This course explores the theoretical link between access to and reliance on Indian public health services and the conceptions of gender justice and community efforts in realizing right to health of individuals and communities in an Indian social context. As one of the fastest growing and most populated countries in the world, India has the potential to have an enormous global impact. However, the country’s future is entirely dependent upon the health of its population, specifically its most vulnerable — and most vital — members: women and children. Indian health indicators show that women contract/experience additional illnesses due to a variety of factors, especially lack of information regarding health and limited access to health services. Discriminatory social practices, from sex selective abortions to malnourishment and maternal mortality, perpetuate inequitable health outcomes and impair women’s abilities to lead healthy lives.
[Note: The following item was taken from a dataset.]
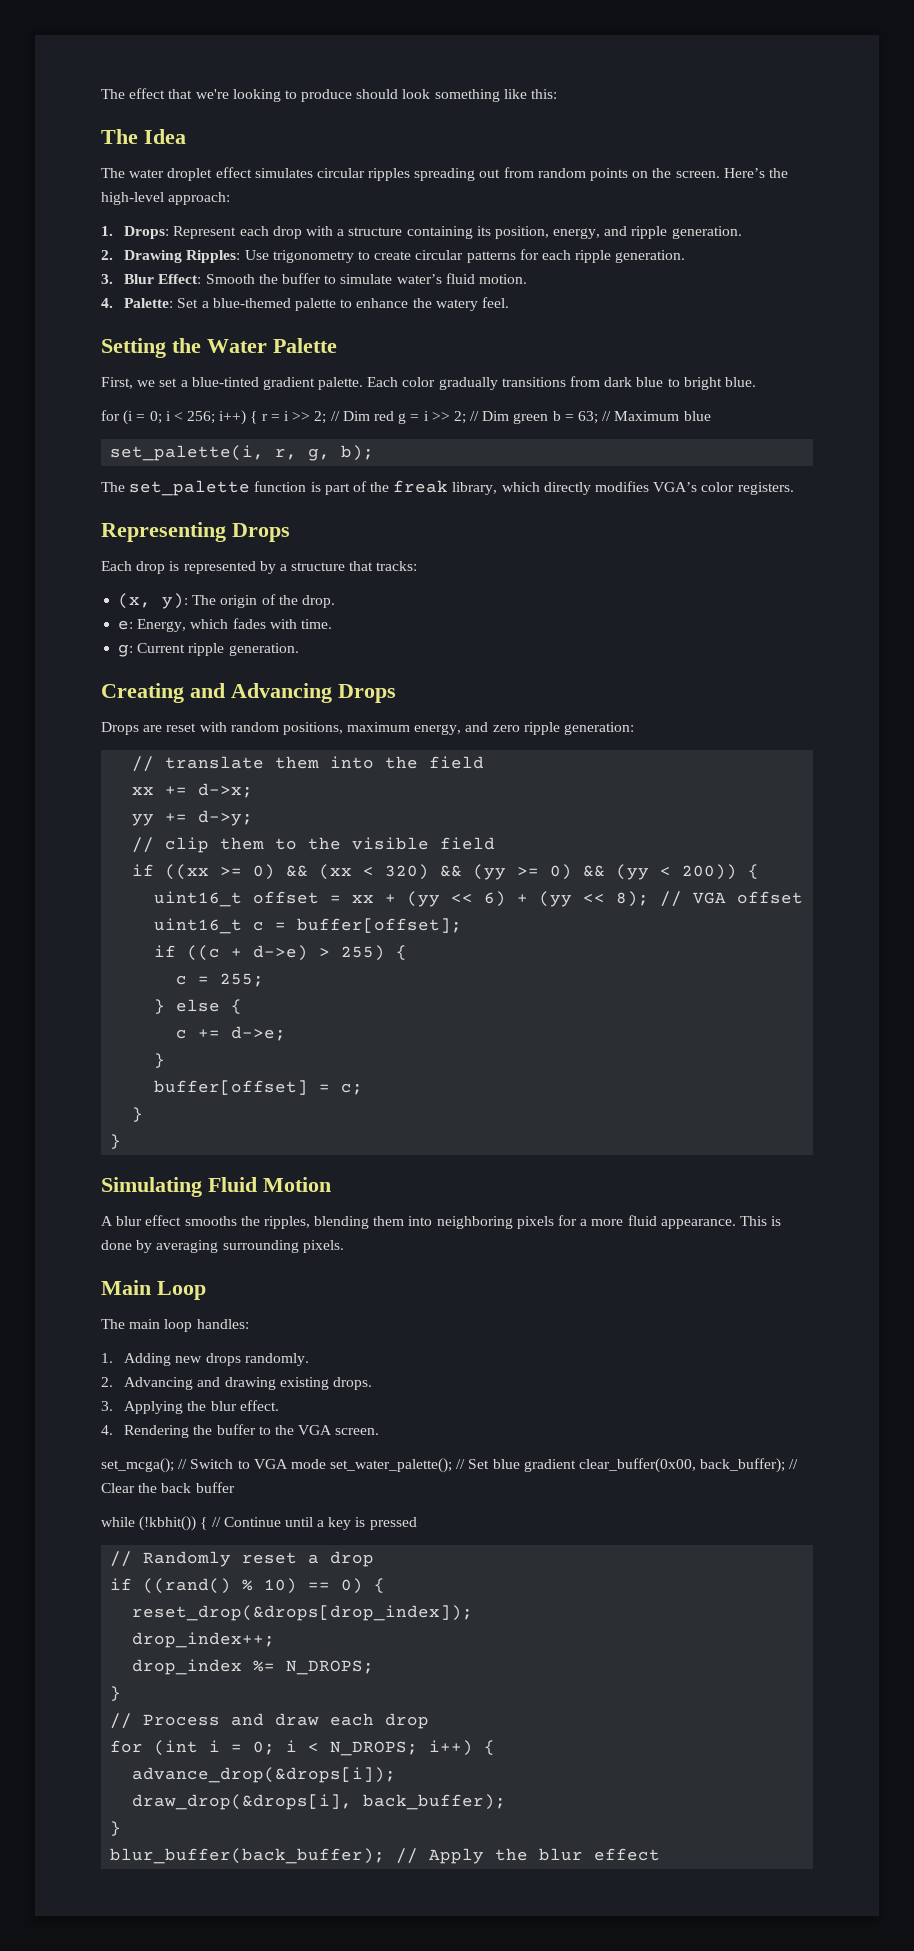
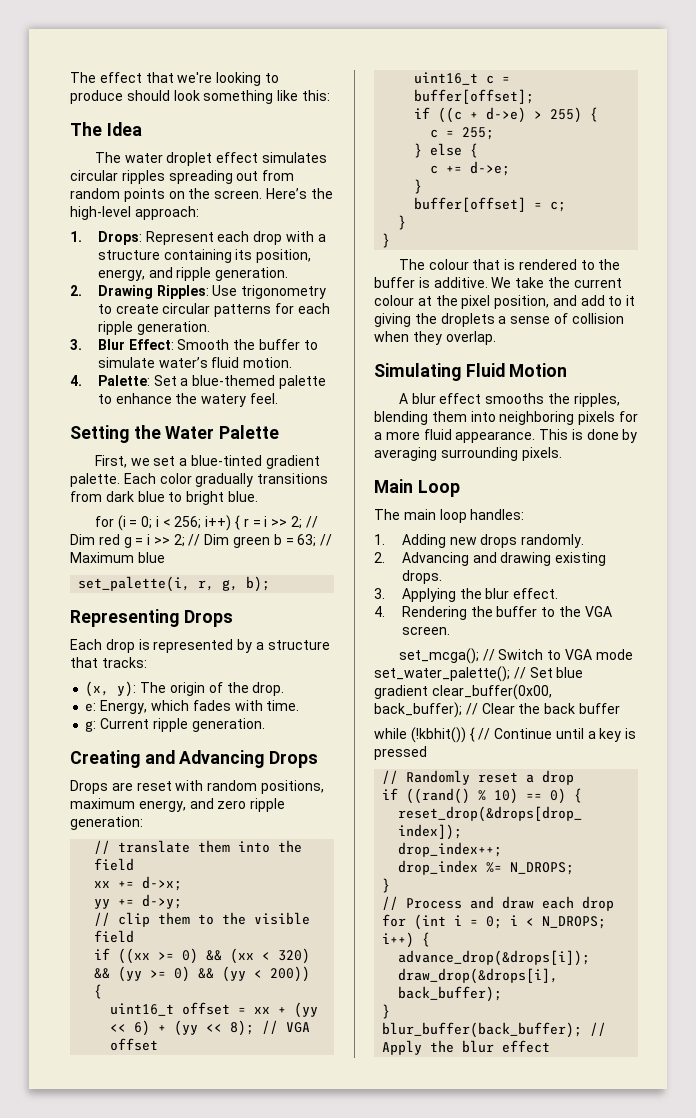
- The set_palette function is part of the freak library, which directly modifies VGA’s color registers.
+ The colour that is rendered to the buffer is additive. We take the current colour at the pixel position, and add to it giving the droplets a sense of collision when they overlap.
To understand how public health policy can be formed and changed to address such sociocultural biases, students learn about the context of India and how local, national, and global actors currently interact with social systems. In particular, students investigate the ways in which India’s rigid social hierarchy leads vast numbers of severely impoverished, malnourished, and marginalized groups and communities to be denied access to appropriate healthcare. The sociocultural context of the delivery of healthcare is examined in order to magnify the complex intersection between age, gender, ability, caste, and rural/urban context in creating vulnerable communities. Excursions to and workshops in urban and rural areas will provide context for understanding the nuances of public health and human rights. Conditions permitting, these unique areas may include Bahraich, Goa, Udaipur, Varanasi, Jamkhed, Dharamsala, and Bangkok and rural Thailand.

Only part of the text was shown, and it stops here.